Although he first became a camp counselor to follow a fleeting crush (who ended up joining the Peace Corps and never even showed up at camp!), camp turned out to be a wild lifelong journey for Frank Fagan. His first experience in summer camp was when he was hired as a Taekwondo Instructor and Boy’s Cabin Counselor in 1990. He quickly fell in love with camp and returned for three more summers as a counselor with the same group of boys. For the next three years, Frank worked in England and the U.S. at residential facilities as a counselor for abused children and teens with substance dependencies. In 1997, he returned to camping as the Associate Director at Camp Laurel South in Maine. In 2007, Frank became Director of CCUSA, an organization which sponsors international students from all over the world to work as counselors at American camps. He finally joined CampMinder as Director of Client Development in 2010.

What was the most ridiculous story you remember about summer camp?

I had never been to camp when I arrived at Newark Airport my very first summer as a counselor. I was picked up by a guy who soon came to be known as Back Rub Bill (oddly, he would walk up to staff he’d never met on the first day of Orientation and just start rubbing their backs… it was weird). Bill also liked to sing karaoke and kept a log of all the songs he’d ever sung. Ironically, he had the worst voice I had ever heard in my life. So I climbed into a camp van with Bill and two other people: a girl who had just graduated with her degree from clown college (seriously) and a guy who ended up getting fired mid-session for making out with a 13-year-old camper. Bill drove the two-hour route while constantly practicing his next karaoke challenge, Whitney Houston’s “The Greatest Love of All.” He was so involved with his singing that he missed our exit. Twice. His awful singing and terrible driving added two more excruciating hours to the trip! That was my first introduction to summer camp, and I hadn’t even arrived at the camp yet.

I used to share this story as a camp director every summer on the first night of Orientation to help first-year staff understand that I had been in their shoes… and if I could survive my first day, so could they.

What was your favorite summer camp activity?

I can’t think of a camp activity that I didn’t like. However, I really enjoyed meals, and I’ll explain why. As a Director, I moved around during most all-camp meals while campers and staff were eating. It gave me an opportunity to chat and laugh with people. I would eat my meal early with all of the international support staff who generally had to work during all-camp meals. I had the opportunity to eat alongside the 25-30 international college students I hired each summer, and we just got to know each other really well. I really enjoyed talking and laughing with them… such great people.

What was your go-to snack at camp?

We made huge chocolate chip cookies every once in a while for evening dessert… those things were at least six inches wide. We called them our¬†World-Famous Chocolate Chip Cookies. Those were my favorite snack. And if it was a really hot day, the director and I would step into the walk-in freezer where the dough was stored, and we’d stand in there to cool off and eat the raw cookie dough. (That’s a secret, so don’t print it.)

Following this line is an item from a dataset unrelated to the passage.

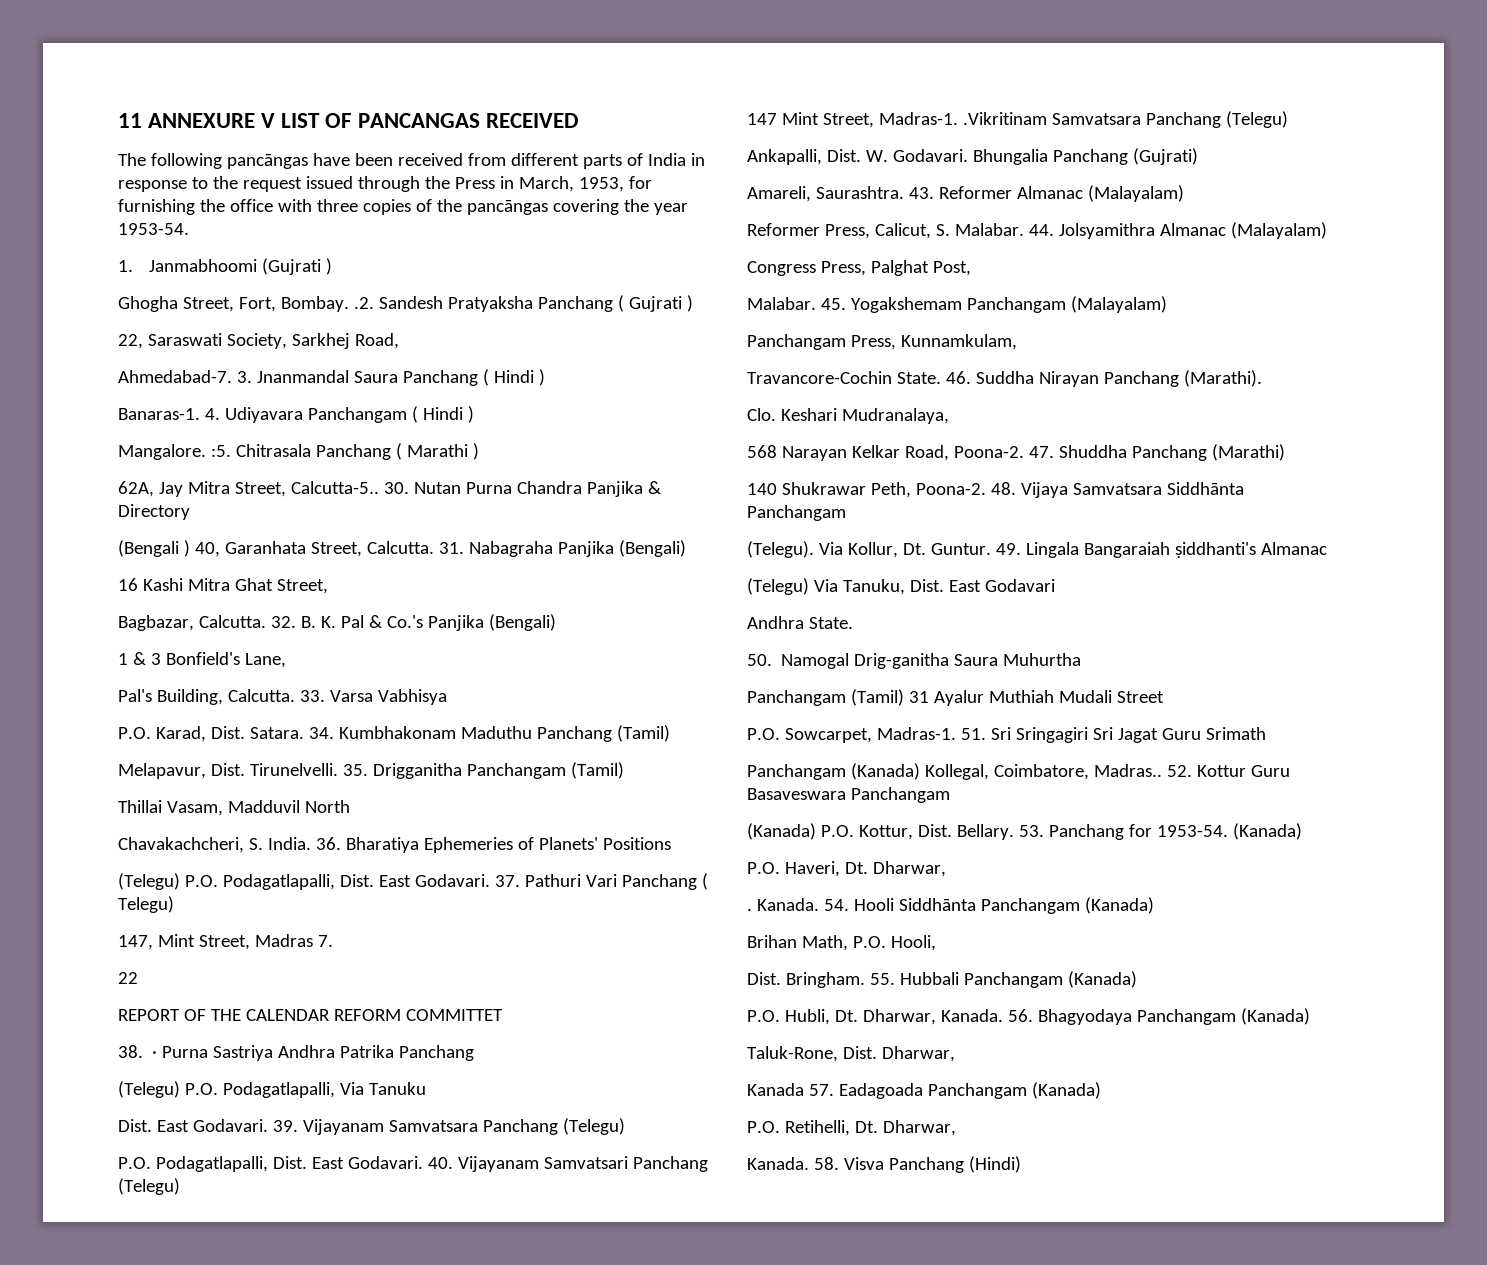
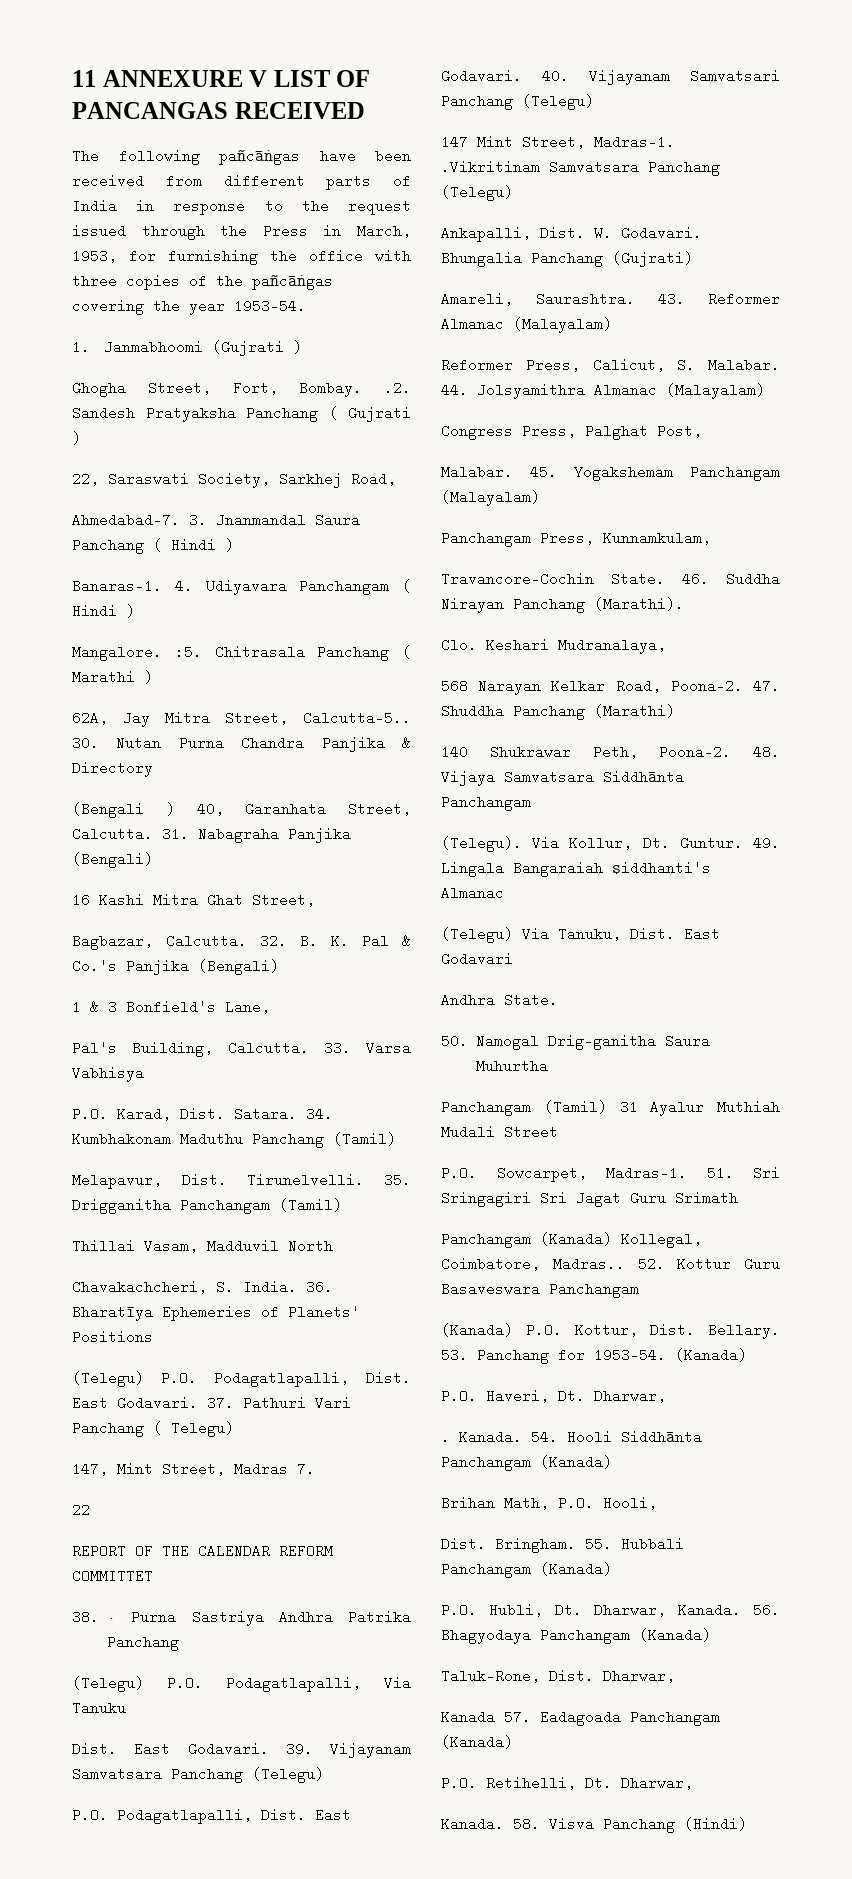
[226,154,308,169] pancāngas -> [219,149,300,165] pañcāṅgas
[466,200,548,215] pancāngas -> [252,274,333,290] pañcāṅgas
[345,837,419,853] Bharatiya -> [72,1305,153,1321] Bharatīya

What was the best part of your day during your time at camp?

Fruit Break, between Periods 2 and 3. Several of the camp administrators would each have a box of fresh fruit, and we’d throw a snack to the campers and staff as they passed through the center of camp and moved from one activity to another. It was just a healthy way to keep the energy going, and it was a fun way to engage with people.

What part of the day did you dread at camp?

Coordinating arrival and departure transportation. We had campers flying into three different airports from all over the U.S. and several countries, chaperoned motor coaches picking up and dropping off in cities as far away as New York, and parents dropping off and picking up — there was a lot to coordinate. The most tiring time was between the two sessions, because while you’re coordinating the departure of 400 campers, you’re also organizing the arrival of 400 incoming campers. Airlines would cancel flights, a bus could break down with 60 kids on it… all kinds of things can happen. At the same time, you’re trying to run camp. It took a lot of mental energy. I always felt proud of the fact that we were able to accomplish it successfully each time. The reality is that we didn’t have a choice… it had to work well.

Why was camp so meaningful for you?

I met my wife at the first camp where I was a counselor, and we just celebrated our 22nd anniversary. Camp has left me with friendships all over the world… people who have impacted every facet of my life. It’s changed who I am to the core. I wouldn’t have my children, my family, my career, the friendships, the travel, the life experiences. It has literally defined who I am since the day I met Back Rub Bill at the age of 23.


Frank has been an indispensable part of the CampMinder team for almost a decade, and it’s hard to imagine a CampMinder without him. He’s helped guide the organization through ups, downs, and everything in-between – not to mention is responsible for forging relationships with so, so many of our beloved camps. Frank, suffice it to say, we’re glad you had that fleeting crush some ~30 years ago – even if she never showed up to camp – and that CampMinder became part of your wild lifelong journey through the camp world. Maybe it was chance, but we like to think it was fate.